**GIVEN INFORMATION**
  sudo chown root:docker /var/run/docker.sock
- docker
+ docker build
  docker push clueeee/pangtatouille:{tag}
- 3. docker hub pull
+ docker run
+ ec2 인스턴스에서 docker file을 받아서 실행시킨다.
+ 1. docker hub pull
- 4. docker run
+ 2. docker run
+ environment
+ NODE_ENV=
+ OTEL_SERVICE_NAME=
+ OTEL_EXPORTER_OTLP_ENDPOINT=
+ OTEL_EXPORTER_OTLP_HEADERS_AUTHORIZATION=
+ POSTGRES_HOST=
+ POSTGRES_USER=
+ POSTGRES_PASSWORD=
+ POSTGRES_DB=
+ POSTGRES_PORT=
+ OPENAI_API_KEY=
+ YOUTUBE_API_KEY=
...
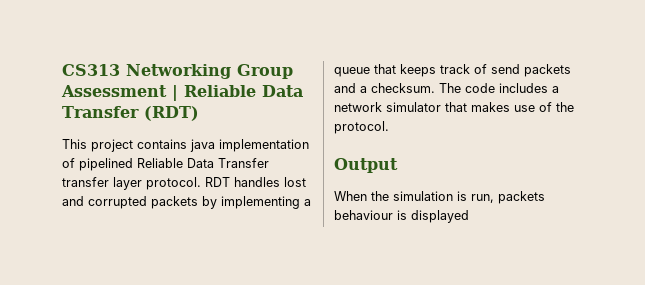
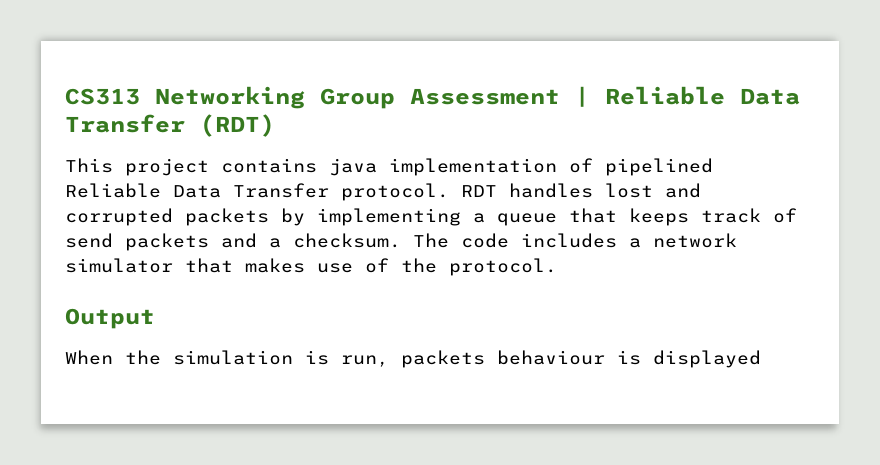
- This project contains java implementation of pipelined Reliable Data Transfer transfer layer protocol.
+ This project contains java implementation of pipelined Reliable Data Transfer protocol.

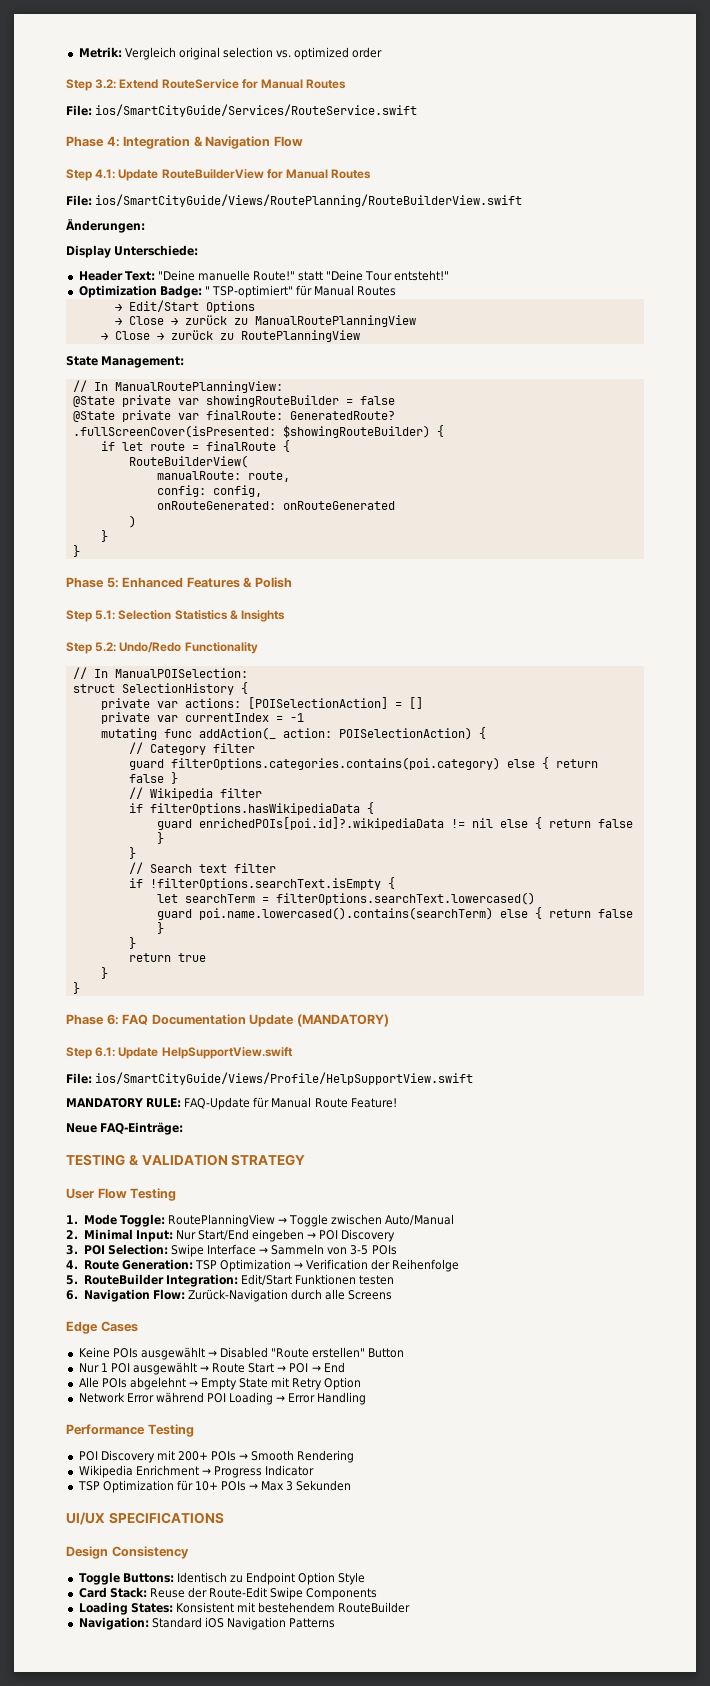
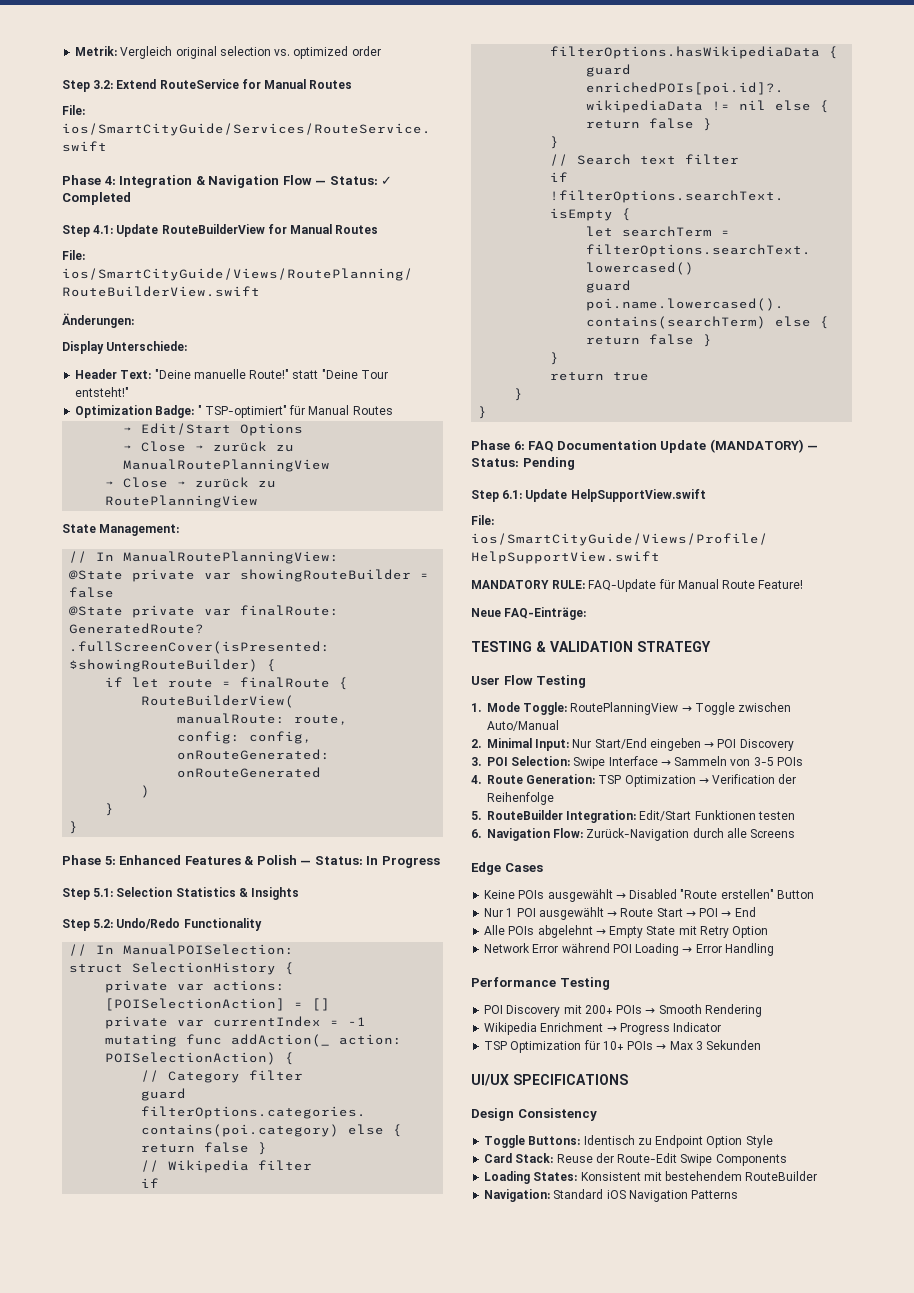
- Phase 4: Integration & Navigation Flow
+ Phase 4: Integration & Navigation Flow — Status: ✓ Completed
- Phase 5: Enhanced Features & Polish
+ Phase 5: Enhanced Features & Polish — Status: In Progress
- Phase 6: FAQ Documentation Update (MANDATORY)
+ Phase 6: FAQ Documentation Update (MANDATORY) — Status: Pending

**ABOUT THIS EXERCISE**
Lines in the data that include the word "Navigation" should all be copied.

**ANSWER SECTION**
- Phase 4: Integration & Navigation Flow
+ Phase 4: Integration & Navigation Flow — Status: ✓ Completed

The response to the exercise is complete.